The Sox roller coaster heads back uphill again...
He's now gone 11.2 consecutive innings without allowing an earned run. That was unthinkable just 11 days ago. --Buffalo Head on the now-hilarious SoSH thread "Is Lowe Done"?
"When we are happy we are always good, but when we are good we are not always happy."--Oscar Wilde
Derek Lowe. Of all people. The streak stopper. The ace in the hole. The lights-out sinkerballer conjuring shades of the ALDS while spinning a beauty in the Mile High City.
Derek Lowe. Of all people. Getting that sinker to sink real good in the thin air of the Rocky Mountains where breaking-ball pitchers go to die. Getting 15 ground ball outs in seven masterful innings.
Derek Lowe. Of all people.
But, believe it or don't, here's his line today:
7.0IP 4H 0R 0HR 0ER 4BB 3K
Meanwhile, the Poke is gettin' his props.
I move that they make commercials featuring Pokey Reese. I don't care what product it's for. My pitch for a commercial would be like this: Pokey rolls groggily out of bed, and from there goes on to make a series of jaw-dropping, acrobatic moves (possibly with the aid of computer graphics) while going about his day to day business. Such as, yawning, pouring coffee behind his back without spilling a drop, one-handing a thrown newspaper on his front stoop without looking, jumping clean over a construction site in his way while walking down the street to the store, catching a fly between his thumb and forefinger, again, without looking, as he eats a sandwich, perhaps finishing by effortlessly fielding the entire contents of a bag of groceries as they're thrown upward by someone tripping and falling...you know, stuff like that.
Where is Madison Avenue on this?
But, of course, we are Boston Red Sox fans and we cannot be entirely happy. And so it is incumbent upon me to step into the bullshit tornado that has become The Nomar Garciaparra Saga.
If things keep going this way, next year you're going to read a story in the newspaper that goes a little something like this:
BOSTON--Fenway fans have long had a harsh vocal response to former Boston Red Sox that show up at the old ballyard in pinstripes following their Boston careers.

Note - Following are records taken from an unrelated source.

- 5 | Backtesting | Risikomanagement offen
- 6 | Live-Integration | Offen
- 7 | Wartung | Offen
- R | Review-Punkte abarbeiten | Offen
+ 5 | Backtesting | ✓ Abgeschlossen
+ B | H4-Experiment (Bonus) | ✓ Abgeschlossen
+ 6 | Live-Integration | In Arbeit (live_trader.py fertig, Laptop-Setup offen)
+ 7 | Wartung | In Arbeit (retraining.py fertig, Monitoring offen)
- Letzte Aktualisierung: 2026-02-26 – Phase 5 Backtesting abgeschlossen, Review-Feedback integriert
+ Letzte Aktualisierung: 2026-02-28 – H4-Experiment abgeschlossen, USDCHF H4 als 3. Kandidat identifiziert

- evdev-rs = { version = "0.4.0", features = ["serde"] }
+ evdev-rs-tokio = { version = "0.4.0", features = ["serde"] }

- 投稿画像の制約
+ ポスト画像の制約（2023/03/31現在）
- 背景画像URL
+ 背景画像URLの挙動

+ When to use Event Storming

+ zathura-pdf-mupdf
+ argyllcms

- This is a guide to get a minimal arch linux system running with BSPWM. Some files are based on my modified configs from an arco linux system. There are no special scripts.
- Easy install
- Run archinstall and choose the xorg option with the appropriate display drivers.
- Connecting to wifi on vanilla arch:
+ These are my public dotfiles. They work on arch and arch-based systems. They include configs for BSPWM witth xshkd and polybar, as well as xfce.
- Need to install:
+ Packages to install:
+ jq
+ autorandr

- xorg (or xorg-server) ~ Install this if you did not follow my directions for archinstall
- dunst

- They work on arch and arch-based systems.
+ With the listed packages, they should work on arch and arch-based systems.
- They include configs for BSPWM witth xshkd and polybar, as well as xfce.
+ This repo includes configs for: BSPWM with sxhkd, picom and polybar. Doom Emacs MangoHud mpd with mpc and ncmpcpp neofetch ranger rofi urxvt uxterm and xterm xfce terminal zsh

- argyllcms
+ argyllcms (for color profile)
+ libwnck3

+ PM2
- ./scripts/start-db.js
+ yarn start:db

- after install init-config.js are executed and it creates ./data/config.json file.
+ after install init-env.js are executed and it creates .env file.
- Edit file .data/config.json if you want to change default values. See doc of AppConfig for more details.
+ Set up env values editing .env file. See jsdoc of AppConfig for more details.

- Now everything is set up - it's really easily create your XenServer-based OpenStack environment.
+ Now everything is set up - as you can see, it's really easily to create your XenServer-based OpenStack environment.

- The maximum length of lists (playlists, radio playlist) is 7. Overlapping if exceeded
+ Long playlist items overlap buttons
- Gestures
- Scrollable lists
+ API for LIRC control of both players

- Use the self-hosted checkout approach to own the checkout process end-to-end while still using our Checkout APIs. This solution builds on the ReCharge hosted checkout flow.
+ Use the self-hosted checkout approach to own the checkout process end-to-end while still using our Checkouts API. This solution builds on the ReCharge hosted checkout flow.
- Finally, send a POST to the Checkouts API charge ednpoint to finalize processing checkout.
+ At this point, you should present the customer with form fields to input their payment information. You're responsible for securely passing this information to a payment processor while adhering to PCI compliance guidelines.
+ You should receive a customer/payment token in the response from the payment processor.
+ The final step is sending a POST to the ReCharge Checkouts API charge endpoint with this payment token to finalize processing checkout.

But though Nomar Garciaparra has joined a long line of players--from the Babe to Wade Boggs and Roger Clemens--who have made the switch to the Dark Side, the Fenway faithful had to dig deep for an appropriate response as Garciaparra, the erstwhile toast of Boston at shortstop, made his first appearance on his old turf at second base for the Evil Empire.
Where before a simple "boo" would do, last night witnessed something astonishing: nearly the entire capacity crowd of 35,000 standing and turning their backs to the field while keeping a stony silence.
"There aren't any words to express what we're feeling," said die-hard fan Sully MacDonald, from his bird's eye view in the Monster Seats. He glanced back furtively over his shoulder toward the field, where the pinstriped No. 5 settled in for what would become a 5-0 Yankees rout over the dispirited Olde Towne Team.
At a press conference following the game, Garciaparra, flanked by his fellow shortstop-turned-Yankee-baseman Alex Rodriguez, told the press he felt much the same way.
"Boston fans always treated me incredibly well," said Garciaparra, who has admitted he is "bitter" about the way he parted ways with the Sox, "I don't understand this. Well, I guess I do, in a way. I think the fans got [expletive] over at least as much as I did. But still, I never expected that kind of reaction. What can you say?"
You don't want to live that nightmare? Then stop throwing him under the bus for being injured, for rehabbing, and for being rusty after being injured and rehabbing. Stop suggesting with a straight face that Mark Bellhorn and Pokey Reese should usurp his spot after just fifty-seven decent games, fifty-seven games, I might remind you, in which every batting and baserunning gaffe was rationalized as being due to Nomar's absence.
It's that simple. The current hubbub surrounding his state of mind and Achilles is only going to drive him straight into the arms of Steinbrenner, who I can tell you right now is salivating at the prospect.
As Sully or Murph would tell you from the box seats behind home plate, while gesturing passionately with their cups of beer, I shit you not, kid. You mahk my words.